Kicking & Screaming, Inc
Lesotho’s Thabane digs in his heels – again

Lesotho’s never-say-die Prime Minister Tom Thabane has once again dug in his heels, refusing to leave office even after this week apparently endorsing a new coalition formed to get rid of him.
Thabane, 80, met the leaders of the new coalition on Wednesday and insisted that he should be the legitimate head of the coalition because he was still the leader of the ABC, the lead party in the coalition.
The ABC recently replaced Thabane with finance minister Moeketsi Majoro as its new leader. But Thabane is insisting that the appointment of Majoro as leader did not follow proper procedures and was therefore invalid.
And so Thabane is insisting that he cannot legally be replaced by Majoro as prime minister as the constitution stipulates that the prime minister must be leader of the majority political party or coalition.

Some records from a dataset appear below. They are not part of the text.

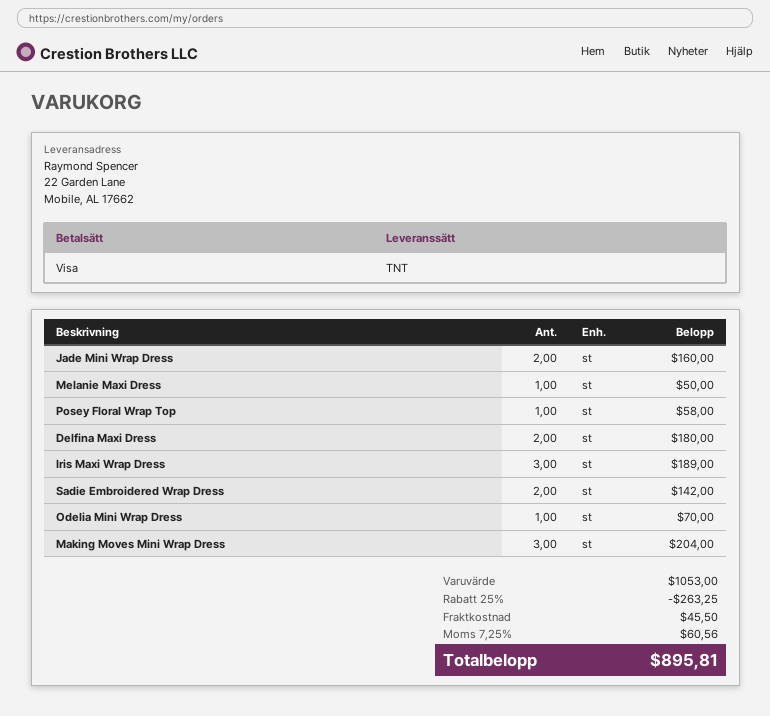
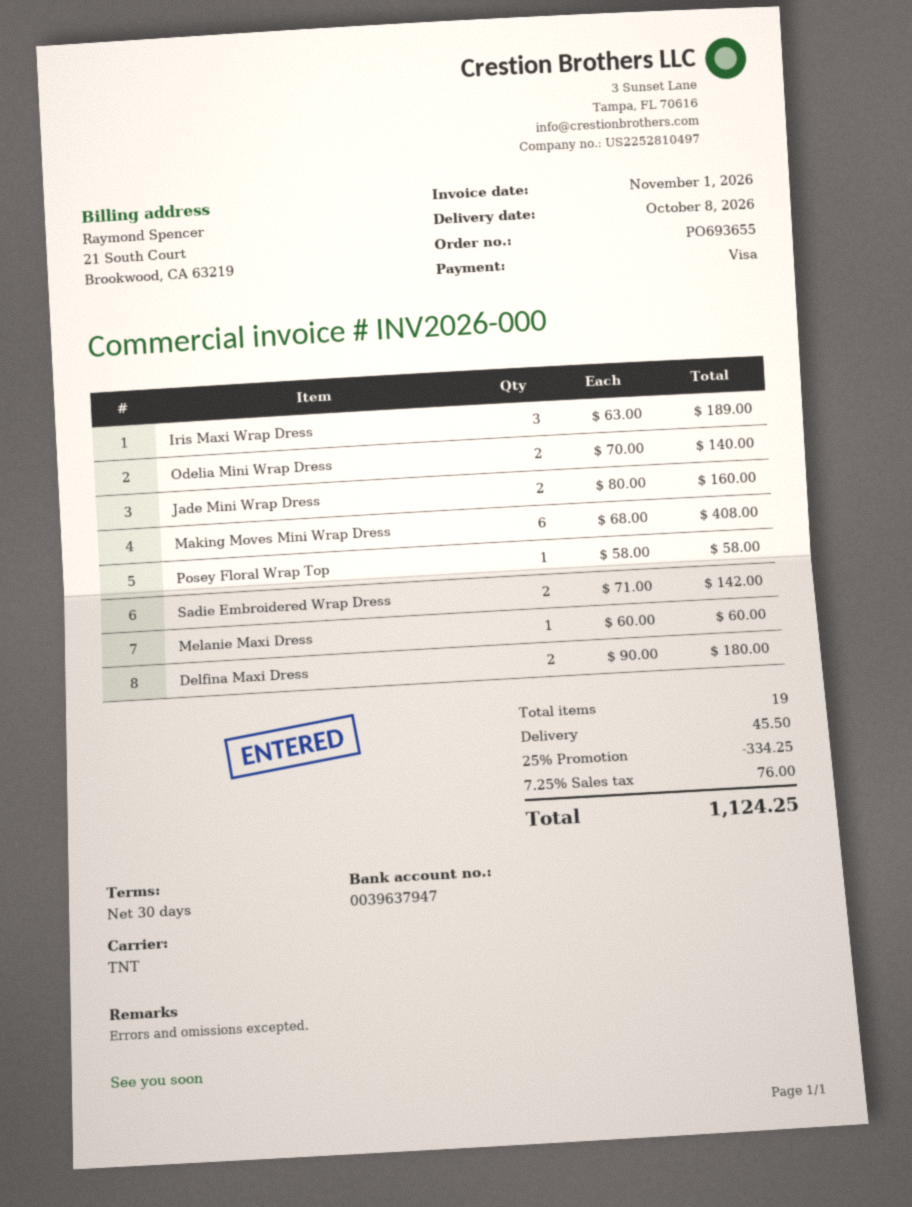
Melanie Maxi Dress: 1 for 50.00 -> 1 for 60.00
Odelia Mini Wrap Dress: 1 for 70.00 -> 2 for 140.00
Making Moves Mini Wrap Dress: 3 for 204.00 -> 6 for 408.00
discount: 25% = 263.25 -> 25% = 334.25
tax: 7.25% = 60.56 -> 7.25% = 76.00
total: 895.81 -> 1124.25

Thabane’s opponents in Parliament have just completed an amendment to the constitution to help get rid of Thabane. Previously section 87 (5) of the constitution allowed a prime minister who lost a vote of no confidence in Parliament either to resign or to dissolve Parliament and call new elections.
The ninth amendment, which was enacted last week, tied the prime minister’s hands by leaving him only one option after losing a vote of no confidence – to resign.
But Thabane’s opponents seem to have ignored Section 87 (2) of the constitution which stipulates that:
“The King shall appoint as Prime Minister the member of the National Assembly who appears to the Council of State to be the leader of the political party or coalition of political parties that will command the support of a majority of the members of the National Assembly.”
Informed sources in Lesotho said it was hard to predict what would happen next in the long-running saga of trying to get rid of Thabane.
The sources had believed that Thabane’s time would be up last Monday when the new coalition was formed from the majority of members of the ABC who had deserted Thabane to join Majoro, plus several opposition parties.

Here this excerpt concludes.